Googleカレンダーから予定を取得し毎朝メールでお知らせするGAS
GoogleAppsScriptを用いてGoogleカレンダーから予定を取得し毎朝メールで当日の予定をお知らせする方法を紹介します。
概要
Googleカレンダーから当日の予定を取得し、メールでお知らせするGASを紹介したいと思います。
下記の流れで紹介していきます。
- 独立したGASの準備
- Googleカレンダーの準備
- Googleカレンダーから予定の取得
- メール文面の作成・送信
- トリガーの設定
1. 独立したGASの準備
今回は、特にスプレッドシート等との連動はないので独立したGoogleAppsScriptを使用します。

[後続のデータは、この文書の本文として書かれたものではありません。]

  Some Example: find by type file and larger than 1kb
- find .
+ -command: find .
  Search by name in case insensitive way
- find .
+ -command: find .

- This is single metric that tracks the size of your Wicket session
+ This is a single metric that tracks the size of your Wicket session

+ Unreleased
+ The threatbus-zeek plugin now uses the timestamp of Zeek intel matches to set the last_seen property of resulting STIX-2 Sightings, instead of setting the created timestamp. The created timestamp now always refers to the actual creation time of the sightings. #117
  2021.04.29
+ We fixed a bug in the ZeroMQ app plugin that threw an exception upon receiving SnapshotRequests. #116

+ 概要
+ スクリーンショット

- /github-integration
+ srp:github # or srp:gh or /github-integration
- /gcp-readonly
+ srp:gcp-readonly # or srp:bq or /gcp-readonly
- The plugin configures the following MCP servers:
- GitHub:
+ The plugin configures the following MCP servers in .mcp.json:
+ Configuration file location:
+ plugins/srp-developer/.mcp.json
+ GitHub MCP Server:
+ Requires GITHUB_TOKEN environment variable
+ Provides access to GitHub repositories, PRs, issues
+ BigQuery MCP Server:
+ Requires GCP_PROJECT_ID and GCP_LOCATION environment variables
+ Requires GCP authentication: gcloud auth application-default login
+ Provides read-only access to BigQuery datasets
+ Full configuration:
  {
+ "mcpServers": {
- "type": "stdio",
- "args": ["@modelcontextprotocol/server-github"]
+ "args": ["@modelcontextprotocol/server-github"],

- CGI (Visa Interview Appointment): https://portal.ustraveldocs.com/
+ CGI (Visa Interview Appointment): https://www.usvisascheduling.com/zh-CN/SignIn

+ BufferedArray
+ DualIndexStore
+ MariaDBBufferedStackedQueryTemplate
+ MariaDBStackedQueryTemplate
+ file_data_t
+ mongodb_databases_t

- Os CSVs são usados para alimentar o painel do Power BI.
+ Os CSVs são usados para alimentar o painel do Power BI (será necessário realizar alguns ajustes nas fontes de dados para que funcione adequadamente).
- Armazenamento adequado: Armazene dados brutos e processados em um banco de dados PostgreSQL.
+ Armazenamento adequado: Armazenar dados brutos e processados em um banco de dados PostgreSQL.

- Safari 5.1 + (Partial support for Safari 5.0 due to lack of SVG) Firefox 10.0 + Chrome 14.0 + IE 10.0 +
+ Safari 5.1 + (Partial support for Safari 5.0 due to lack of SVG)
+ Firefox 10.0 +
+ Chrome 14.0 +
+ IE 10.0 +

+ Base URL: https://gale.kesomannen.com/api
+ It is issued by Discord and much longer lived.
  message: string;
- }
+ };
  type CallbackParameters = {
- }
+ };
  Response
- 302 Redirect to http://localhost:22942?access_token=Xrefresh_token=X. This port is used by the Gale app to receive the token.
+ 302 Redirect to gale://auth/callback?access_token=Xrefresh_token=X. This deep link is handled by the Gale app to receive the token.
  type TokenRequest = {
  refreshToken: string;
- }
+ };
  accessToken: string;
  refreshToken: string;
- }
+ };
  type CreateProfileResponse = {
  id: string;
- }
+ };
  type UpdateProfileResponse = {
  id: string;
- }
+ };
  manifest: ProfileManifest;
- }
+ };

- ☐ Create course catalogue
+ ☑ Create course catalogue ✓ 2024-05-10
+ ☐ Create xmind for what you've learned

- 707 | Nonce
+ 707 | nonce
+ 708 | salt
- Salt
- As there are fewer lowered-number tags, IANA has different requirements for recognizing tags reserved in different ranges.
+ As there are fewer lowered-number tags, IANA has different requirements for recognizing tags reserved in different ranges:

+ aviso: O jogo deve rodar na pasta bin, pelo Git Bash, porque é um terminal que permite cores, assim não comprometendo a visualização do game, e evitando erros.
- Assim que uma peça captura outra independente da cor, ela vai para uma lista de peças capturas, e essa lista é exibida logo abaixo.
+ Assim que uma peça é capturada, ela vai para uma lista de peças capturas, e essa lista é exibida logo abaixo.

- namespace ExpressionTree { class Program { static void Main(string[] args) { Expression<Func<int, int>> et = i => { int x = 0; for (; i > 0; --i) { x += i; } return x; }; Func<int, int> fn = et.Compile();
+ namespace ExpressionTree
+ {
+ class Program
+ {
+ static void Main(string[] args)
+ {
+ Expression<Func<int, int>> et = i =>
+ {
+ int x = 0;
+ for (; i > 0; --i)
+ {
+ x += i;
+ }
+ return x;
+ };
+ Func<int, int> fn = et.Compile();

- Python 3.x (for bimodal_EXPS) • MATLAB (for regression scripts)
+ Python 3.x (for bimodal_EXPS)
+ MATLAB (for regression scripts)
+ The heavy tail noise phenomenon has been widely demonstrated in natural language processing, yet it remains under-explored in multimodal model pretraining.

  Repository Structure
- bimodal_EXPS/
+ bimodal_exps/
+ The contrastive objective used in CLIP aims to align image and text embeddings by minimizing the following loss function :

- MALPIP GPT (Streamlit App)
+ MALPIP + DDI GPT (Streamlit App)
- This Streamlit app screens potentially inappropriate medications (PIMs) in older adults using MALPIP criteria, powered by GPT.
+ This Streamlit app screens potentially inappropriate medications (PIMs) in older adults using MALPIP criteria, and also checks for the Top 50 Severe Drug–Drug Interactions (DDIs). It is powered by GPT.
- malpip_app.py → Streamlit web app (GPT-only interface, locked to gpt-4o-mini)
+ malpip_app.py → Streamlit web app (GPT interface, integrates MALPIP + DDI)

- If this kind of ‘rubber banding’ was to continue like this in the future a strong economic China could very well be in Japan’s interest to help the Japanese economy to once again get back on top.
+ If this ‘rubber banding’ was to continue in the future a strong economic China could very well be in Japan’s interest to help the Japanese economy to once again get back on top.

もちろん、スプレッドシートや他のファイルに紐づいたGASでも問題ありません。
(1) Googleドライブを開く
Googleドライブで任意のフォルダーを開きます。
(2) 新規作成ボタン押下
画面左上の新規作成ボタンを押します。
(3) その他からGoogleAppsScriptを選択
リストの最下段の「その他」から、GoogleAppsScriptを選択します。
(4) GASのエディター画面が開く
GoogleAppsScriptのエディター画面が開きます。 これで独立したGASの準備は完了です。
2.Googleカレンダーの準備
まずは、予定を取得したいGoogleカレンダーを開きます。
Googleカレンダー
※注意点
予定を取得したいカレンダーが、GAS作成者のカレンダーであれば特に気にする必要はありませんが、
もし他のアカウントのカレンダーから予定を取得する場合は、GAS作成者がそのカレンダーにアクセスできるように、事前に共有してもらっておいてください。
Googleカレンダーの共有方法:公式ヘルプ
まずはGoogleカレンダーのカレンダーIDを取得します。
IDの取得方法はトリガー紹介の記事の「(3) カレンダーから作成」を参考にしてください。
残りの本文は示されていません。